Bingham performed two songs for the soundtrack of the movie Crazy Heart, including "I Don't Know" and the theme song, "The Weary Kind". The song was co-written by Bingham and producer, T Bone Burnett. Bingham also played a small role in the film. On January 17, 2010, Bingham was awarded the Golden Globe for Best Original Song for "The Weary Kind". The song also won the 2010 Academy Award for Best Original Song, the 2010 Grammy award for Best Song Written for a Motion Picture, Television or Other Visual Media, as well as Song of the Year at the 9th Annual Americana Music Association awards.

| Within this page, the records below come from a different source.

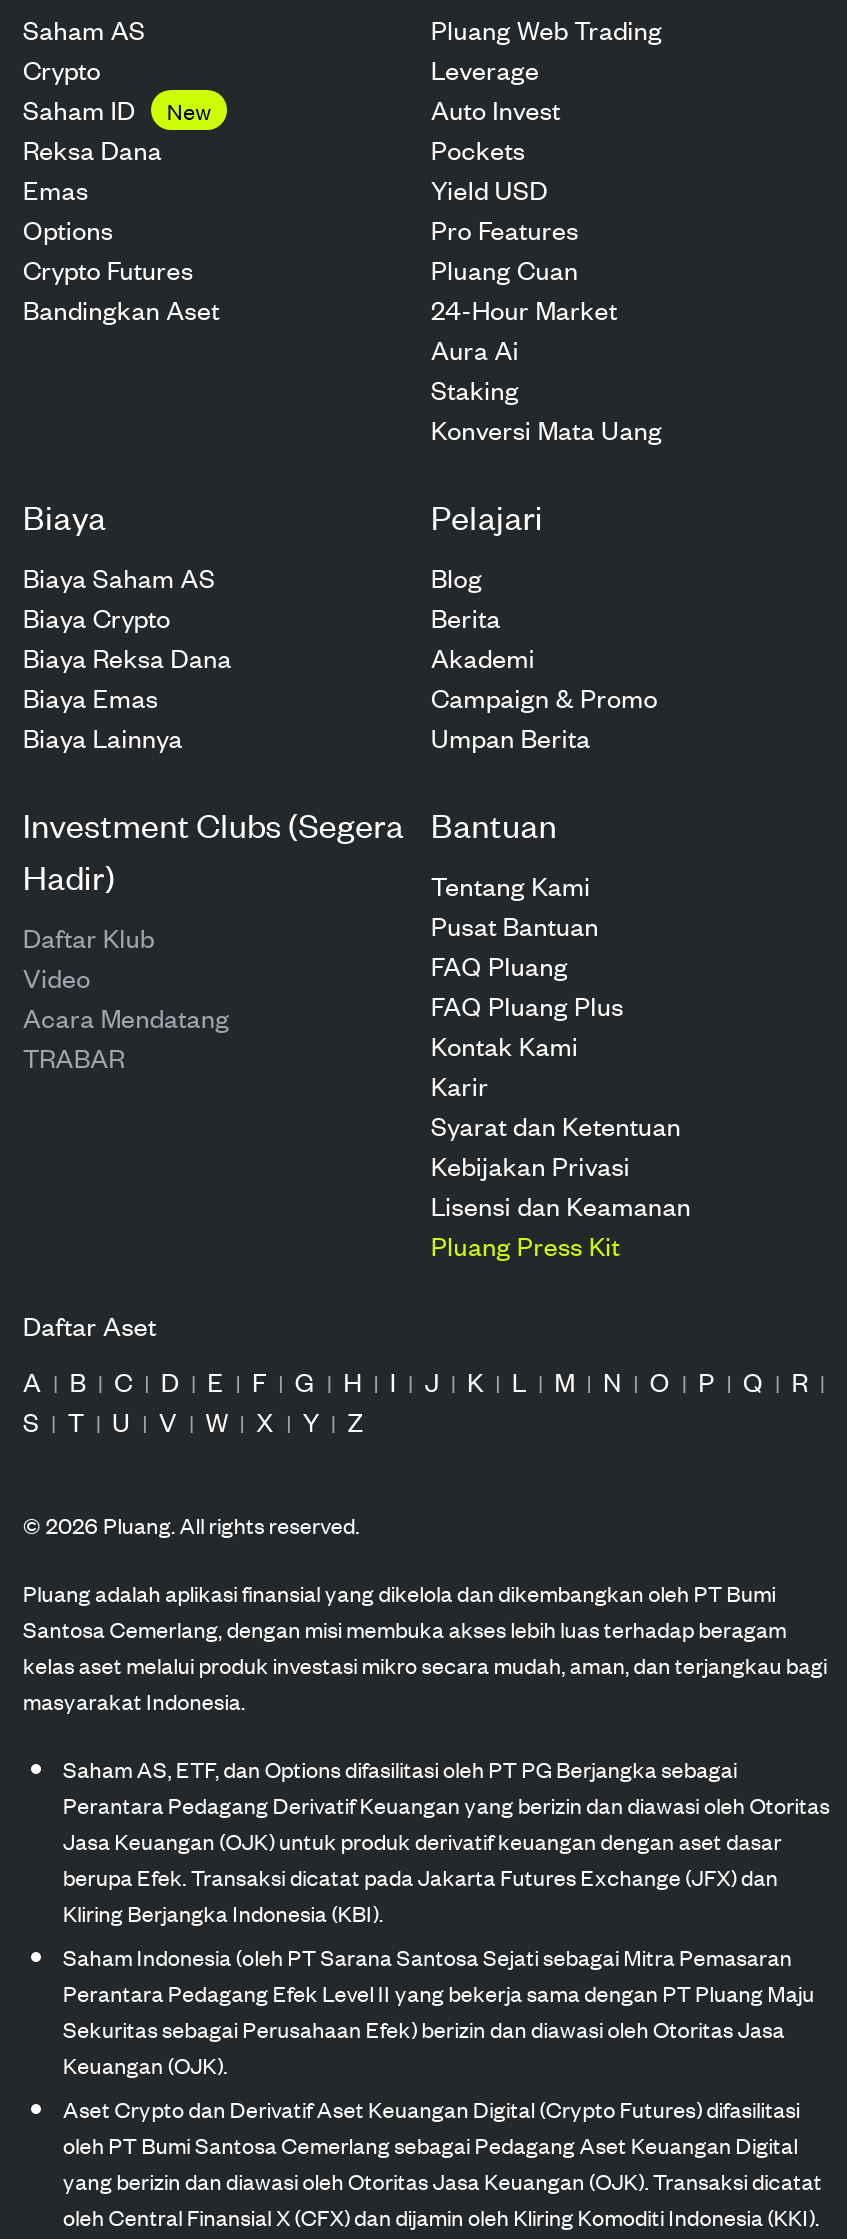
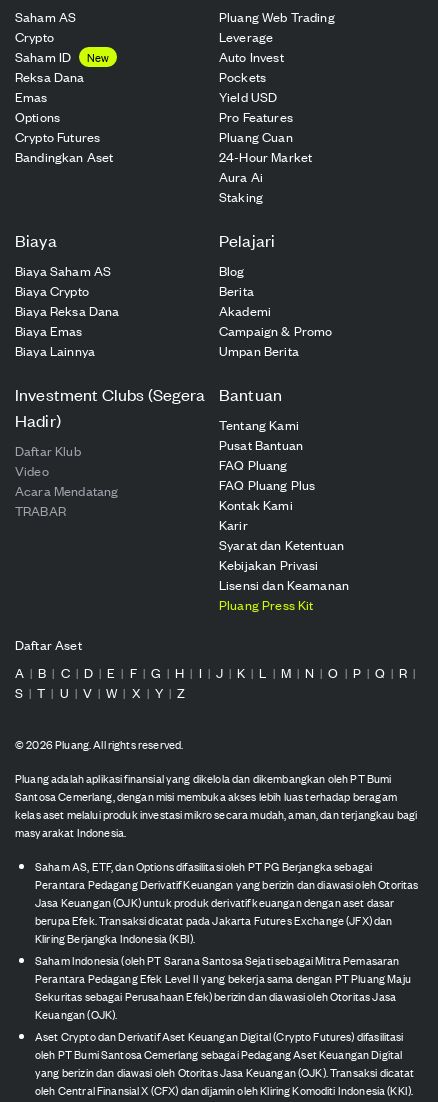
- Konversi Mata Uang
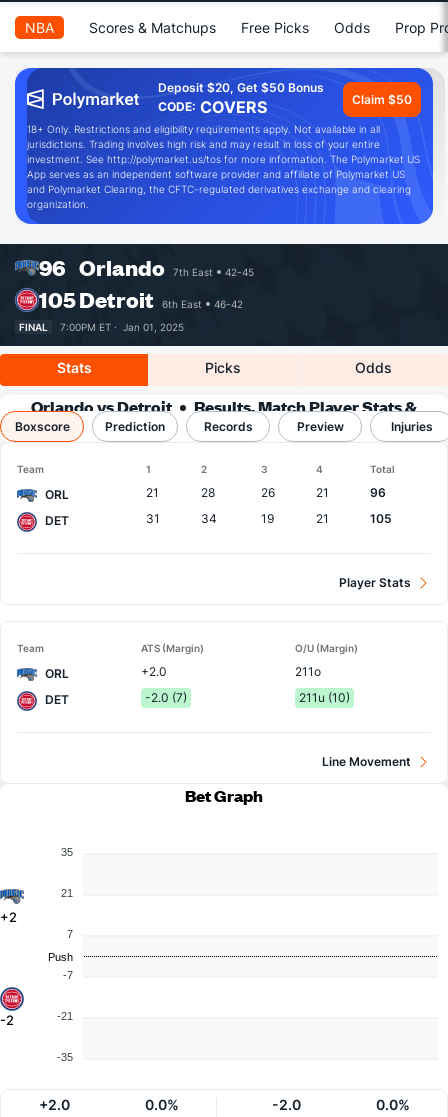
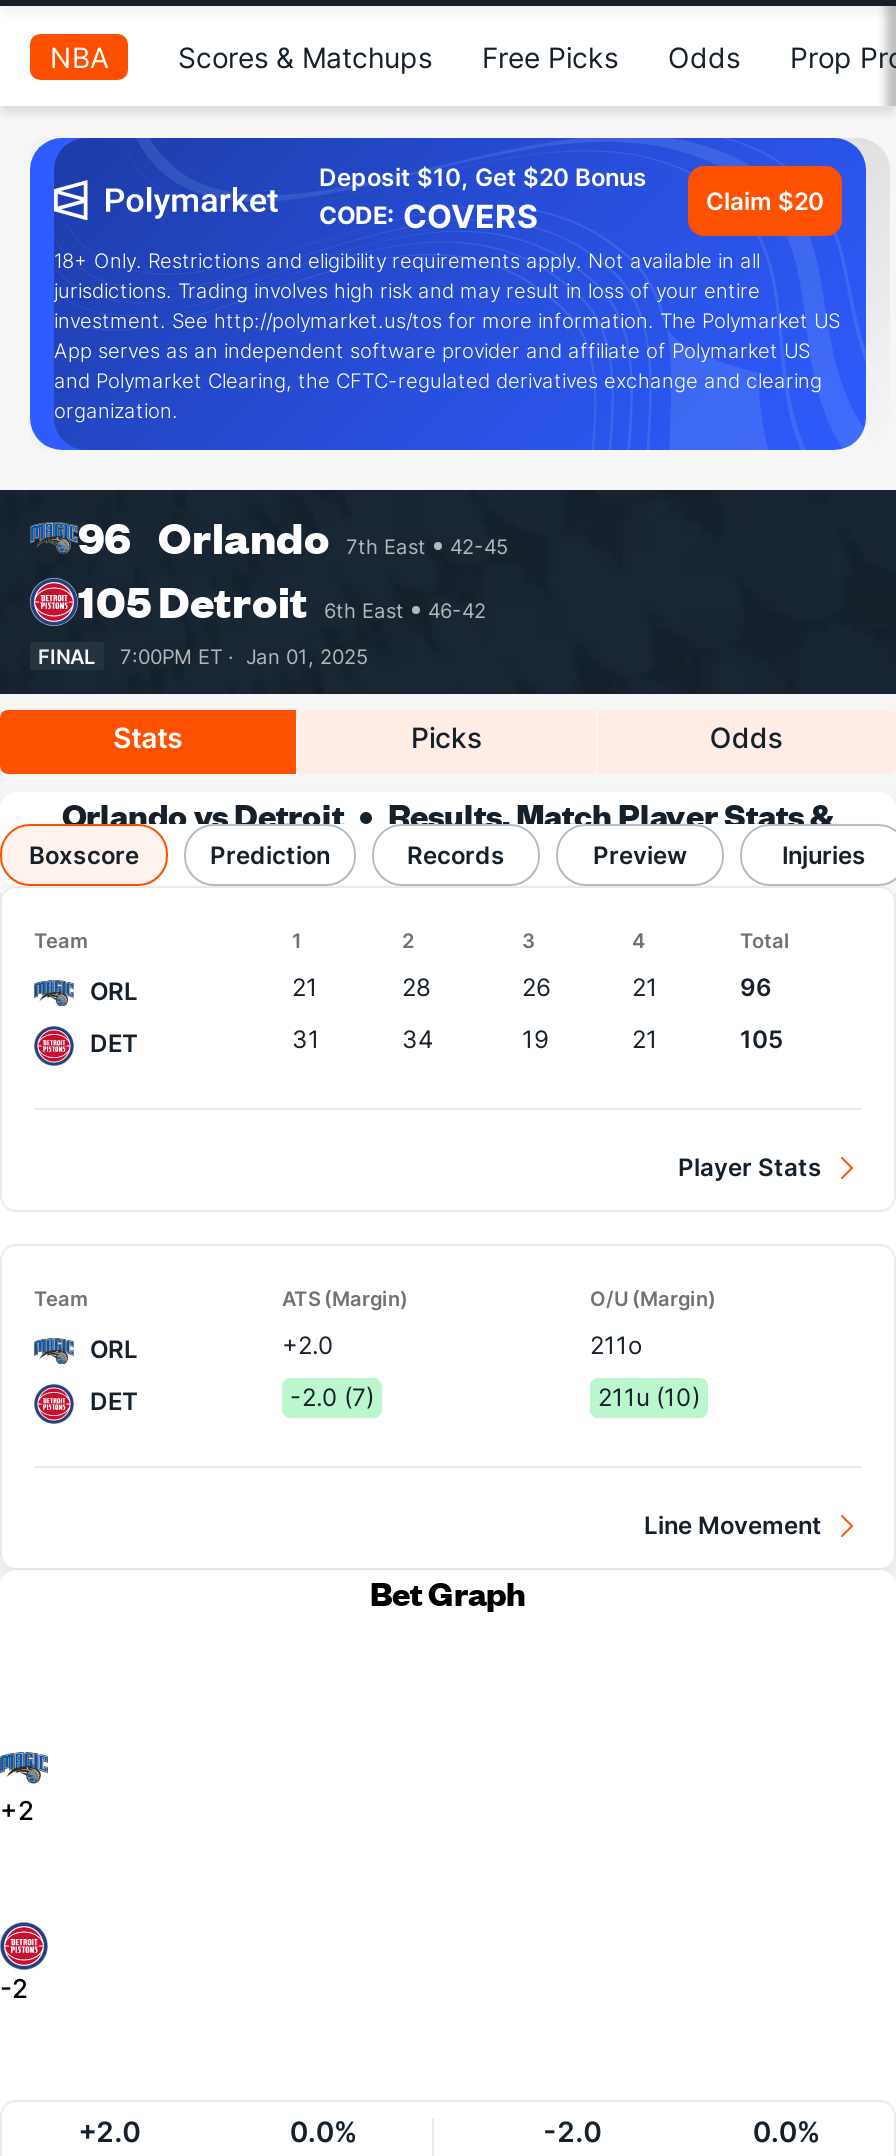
- Deposit $20, Get $50 Bonus
+ Deposit $10, Get $20 Bonus

- Claim $50
+ Claim $20

- 35
- 21
- 7
- -7
- -21
- -35

- Push
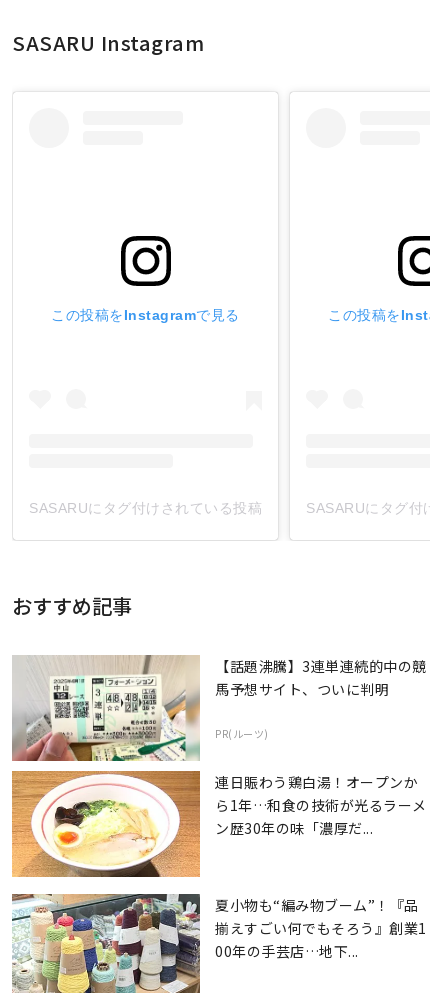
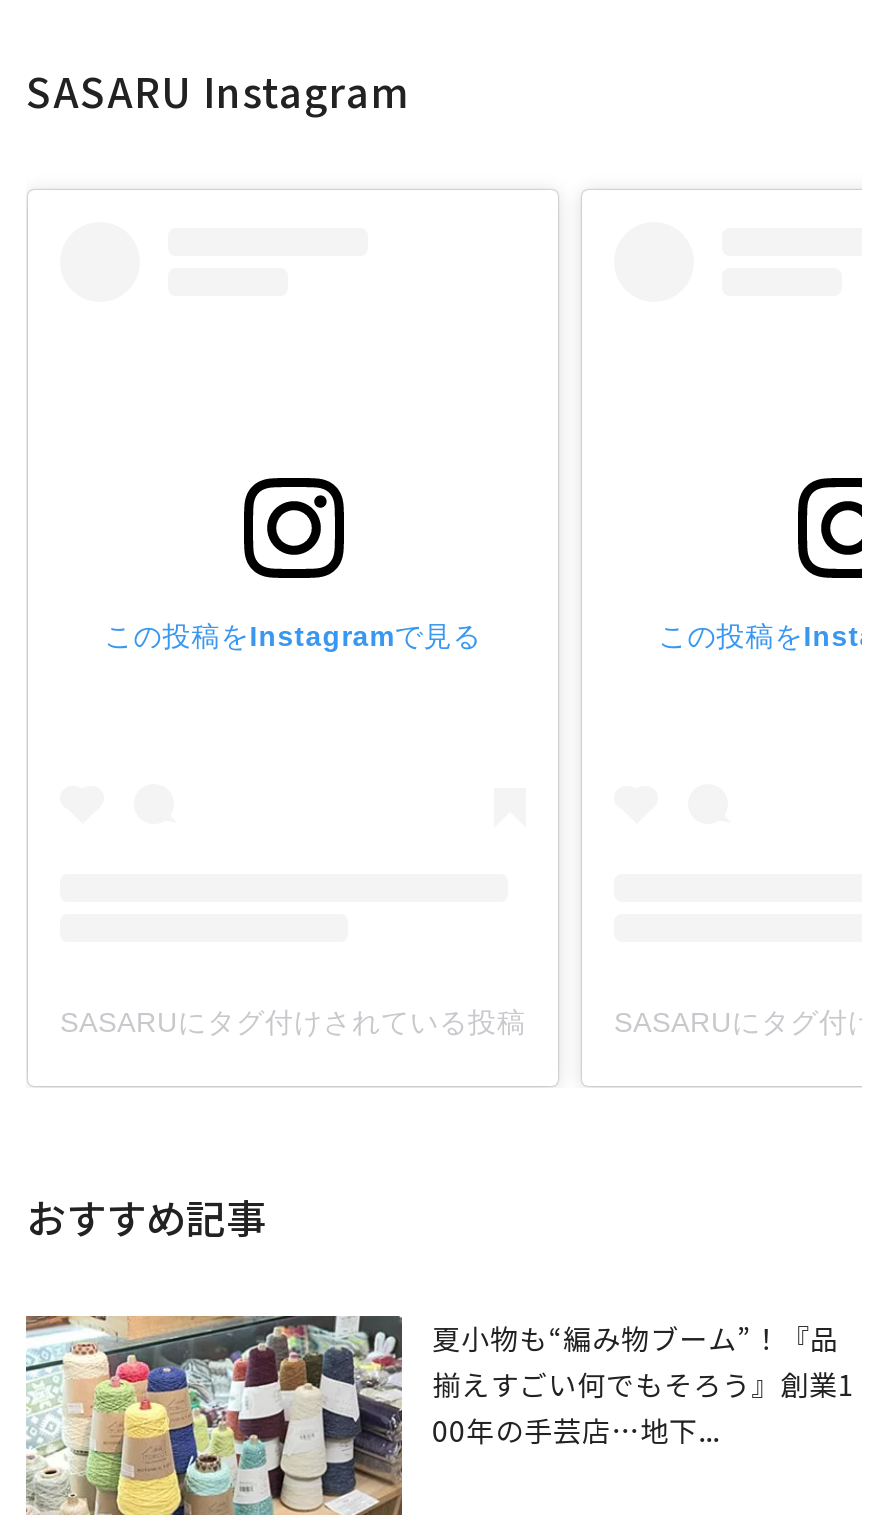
- [image]
- 【話題沸騰】3連単連続的中の競
- 馬予想サイト、ついに判明
- PR(ルーツ)
- 連日賑わう鶏白湯！オープンか
- ら1年…和食の技術が光るラーメ
- ン歴30年の味「濃厚だ...

- [image]
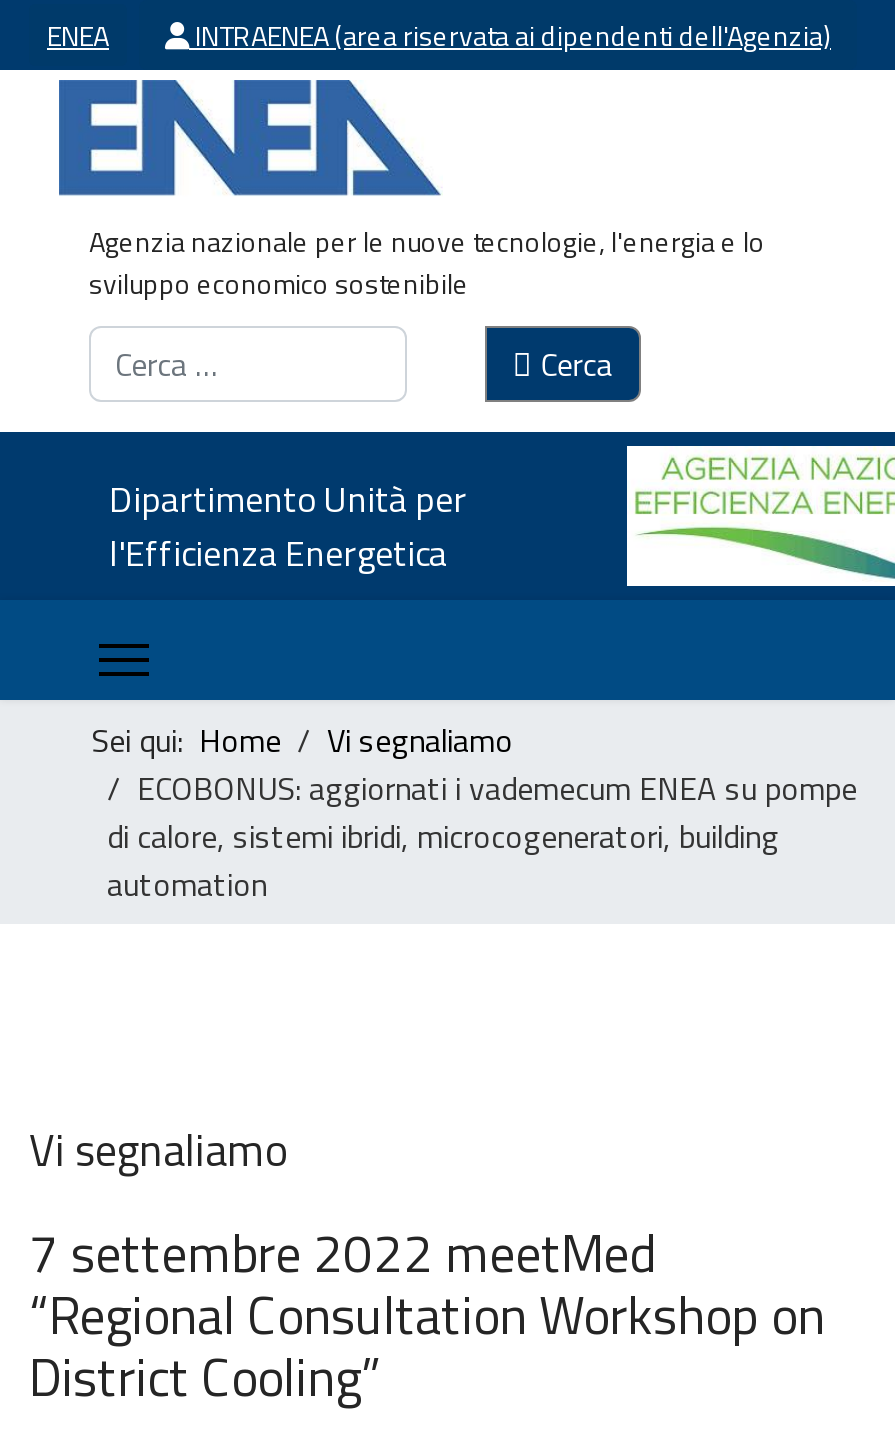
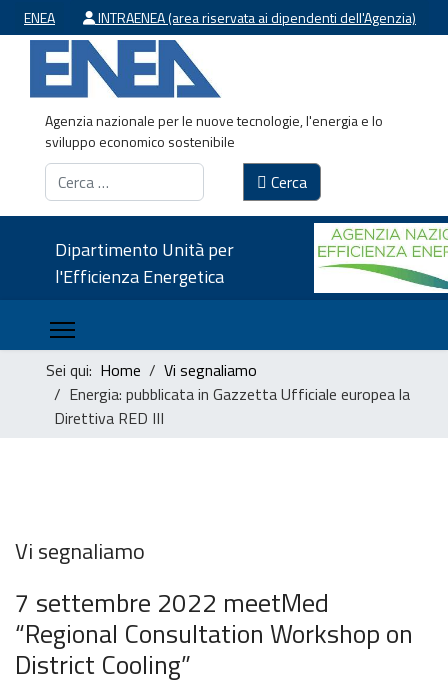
- ECOBONUS: aggiornati i vademecum ENEA su pompe
- di calore, sistemi ibridi, microcogeneratori, building
- automation
+ Energia: pubblicata in Gazzetta Ufficiale europea la
+ Direttiva RED III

Bingham rejoined with his band the Dead Horses to release their third studio album, Junky Star, on August 31, 2010. The album debuted in the Top 20 on the Billboard 200 Chart & in the Top 10 on the Billboard Rock Album Chart, making Junky Star Bingham's highest charting and most successful release to date.

In 2012, Bingham parted ways with the Dead Horses and record label Lost Highway Records to release his fourth studio album, Tomorrowland, on his own Axster Bingham Records label. Bingham co-produced the album with musician/producer Justin Stanley. The first single released from Tomorrowland was "Heart of Rhythm". Both the single and the official lyric video debuted on Americansongwriter.com on July 30, 2012. Bingham's second Tomorrowland single "Guess Who's Knockin" debuted on rollingstone.com on September 6, 2012. The official music video for "Guess Who's Knocking" premiered on pastmagazine.com October 4, 2012.

In 2013, Bingham's song "For Anyone's Sake" appeared in the closing credits of the feature film Joe, starring Nicolas Cage. Bingham wrote the song for the film, and it was released as part of the film's original soundtrack in April 2014. In the same year, Bingham also wrote and recorded "Until I'm One With You", the theme song for FX TV drama series The Bridge. The song is Bingham's first screen track since his Academy Award win for best theme song in 2010. "Until I'm One with You" was released as a digital single on Bingham's own Axster Bingham Records label on June 25, 2013.

In 2014, Bingham starred opposite Imogen Poots in the independent film A Country Called Home, directed and co-written by his wife, Anna Axster. Bingham also wrote and recorded the film's title track "A Country Called Home". The song was released digitally through Bingham's own label, Axster Bingham Records, on May 6, 2016.

Bingham's fifth studio album Fear and Saturday Night was recorded mostly live at Plyrz Studio outside of Los Angeles, California. The album was co-produced by Jim Scott and released through Axster Bingham Records on January 20, 2015. The album's first single "Radio" was released on December 9, 2014. In a 2016 interview with Rolling Stone magazine, Bingham shared, "'Radio' is a song I wrote about the thoughts, memories, and emotions that roll through my mind. The radio that's constantly playing in your head, night and day."

On August 6, 2016, Bingham recorded his first live album, Ryan Bingham Live, at Whitewater Amphitheater in New Braunfels, Texas. The album was released on October 21, 2016. The entire Whitewater Amphitheater show was also filmed and streamed live by Amazon Music.

Bingham released a song titled "Back By the River" on The Musical Mojo of Dr. John: A Celebration of Mac and his Music, in 2016.

Starting in 2018, Bingham had a recurring guest role in the contemporary Western television show, Yellowstone, as Walker, an itinerant ranch hand.

In December 2018, Bingham announced that he would be releasing his sixth studio album American Love Song in February 2019.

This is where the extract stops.